■ What is required
The output is the line holding "(485, 1025) none" and all lines after it to the end of the records below; restate them unchanged and add nothing.

■ Data for analysis
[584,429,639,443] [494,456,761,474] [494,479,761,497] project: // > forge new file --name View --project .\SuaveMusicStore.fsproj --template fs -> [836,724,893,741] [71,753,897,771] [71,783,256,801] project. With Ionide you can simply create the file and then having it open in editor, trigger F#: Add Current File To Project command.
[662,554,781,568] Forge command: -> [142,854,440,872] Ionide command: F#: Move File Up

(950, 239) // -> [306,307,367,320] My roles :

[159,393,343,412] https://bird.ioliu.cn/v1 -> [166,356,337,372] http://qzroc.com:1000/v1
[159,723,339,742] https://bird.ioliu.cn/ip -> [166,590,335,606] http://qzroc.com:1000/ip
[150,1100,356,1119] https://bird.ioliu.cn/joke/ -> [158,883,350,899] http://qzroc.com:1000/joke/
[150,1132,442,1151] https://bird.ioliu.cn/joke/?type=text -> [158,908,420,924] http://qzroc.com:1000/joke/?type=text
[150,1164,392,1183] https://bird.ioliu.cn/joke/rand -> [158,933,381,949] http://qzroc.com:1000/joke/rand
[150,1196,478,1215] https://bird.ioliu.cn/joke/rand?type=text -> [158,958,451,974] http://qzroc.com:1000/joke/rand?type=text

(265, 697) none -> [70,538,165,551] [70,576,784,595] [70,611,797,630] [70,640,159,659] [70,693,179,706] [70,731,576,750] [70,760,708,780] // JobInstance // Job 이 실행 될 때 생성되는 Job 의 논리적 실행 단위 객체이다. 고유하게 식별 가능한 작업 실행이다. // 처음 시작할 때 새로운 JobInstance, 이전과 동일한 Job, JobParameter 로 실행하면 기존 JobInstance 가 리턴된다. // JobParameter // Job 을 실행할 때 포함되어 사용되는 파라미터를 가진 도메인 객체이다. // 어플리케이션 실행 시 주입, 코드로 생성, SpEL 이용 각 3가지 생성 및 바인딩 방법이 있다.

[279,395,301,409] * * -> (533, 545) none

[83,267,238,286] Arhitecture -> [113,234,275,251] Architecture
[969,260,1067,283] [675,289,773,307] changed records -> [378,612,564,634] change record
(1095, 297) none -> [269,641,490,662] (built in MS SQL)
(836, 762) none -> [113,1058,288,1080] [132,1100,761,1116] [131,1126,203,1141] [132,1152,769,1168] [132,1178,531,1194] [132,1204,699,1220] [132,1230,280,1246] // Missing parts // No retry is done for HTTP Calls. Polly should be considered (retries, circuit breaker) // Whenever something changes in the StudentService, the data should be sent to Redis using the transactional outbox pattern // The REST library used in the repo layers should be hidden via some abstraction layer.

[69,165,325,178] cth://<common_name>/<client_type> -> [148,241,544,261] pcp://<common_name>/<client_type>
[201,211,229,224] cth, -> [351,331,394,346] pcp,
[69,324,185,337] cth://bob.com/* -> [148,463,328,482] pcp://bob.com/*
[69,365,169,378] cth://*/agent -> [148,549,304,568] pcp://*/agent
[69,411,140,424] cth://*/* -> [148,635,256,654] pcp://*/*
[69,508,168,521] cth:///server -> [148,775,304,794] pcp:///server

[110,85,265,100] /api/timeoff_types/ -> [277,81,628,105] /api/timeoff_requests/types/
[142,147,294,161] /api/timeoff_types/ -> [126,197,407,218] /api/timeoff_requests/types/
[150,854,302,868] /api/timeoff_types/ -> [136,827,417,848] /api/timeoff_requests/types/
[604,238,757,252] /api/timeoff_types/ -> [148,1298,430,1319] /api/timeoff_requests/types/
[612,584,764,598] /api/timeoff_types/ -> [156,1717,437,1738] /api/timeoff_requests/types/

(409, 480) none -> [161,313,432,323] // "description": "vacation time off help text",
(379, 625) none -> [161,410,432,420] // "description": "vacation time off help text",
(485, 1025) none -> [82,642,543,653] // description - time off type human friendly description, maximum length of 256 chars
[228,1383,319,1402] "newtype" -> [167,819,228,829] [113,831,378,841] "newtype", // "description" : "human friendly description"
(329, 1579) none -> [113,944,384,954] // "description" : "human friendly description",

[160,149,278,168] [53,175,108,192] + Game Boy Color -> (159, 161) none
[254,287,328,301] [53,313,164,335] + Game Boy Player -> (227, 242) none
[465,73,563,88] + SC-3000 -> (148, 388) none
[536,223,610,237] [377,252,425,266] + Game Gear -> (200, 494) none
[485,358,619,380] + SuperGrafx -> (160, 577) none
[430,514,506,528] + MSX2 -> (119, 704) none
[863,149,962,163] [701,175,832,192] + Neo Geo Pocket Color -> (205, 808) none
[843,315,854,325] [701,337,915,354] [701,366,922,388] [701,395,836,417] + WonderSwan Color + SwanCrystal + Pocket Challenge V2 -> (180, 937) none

■ Result below
(485, 1025) none -> [82,642,543,653] // description - time off type human friendly description, maximum length of 256 chars
[228,1383,319,1402] "newtype" -> [167,819,228,829] [113,831,378,841] "newtype", // "description" : "human friendly description"
(329, 1579) none -> [113,944,384,954] // "description" : "human friendly description",

[160,149,278,168] [53,175,108,192] + Game Boy Color -> (159, 161) none
[254,287,328,301] [53,313,164,335] + Game Boy Player -> (227, 242) none
[465,73,563,88] + SC-3000 -> (148, 388) none
[536,223,610,237] [377,252,425,266] + Game Gear -> (200, 494) none
[485,358,619,380] + SuperGrafx -> (160, 577) none
[430,514,506,528] + MSX2 -> (119, 704) none
[863,149,962,163] [701,175,832,192] + Neo Geo Pocket Color -> (205, 808) none
[843,315,854,325] [701,337,915,354] [701,366,922,388] [701,395,836,417] + WonderSwan Color + SwanCrystal + Pocket Challenge V2 -> (180, 937) none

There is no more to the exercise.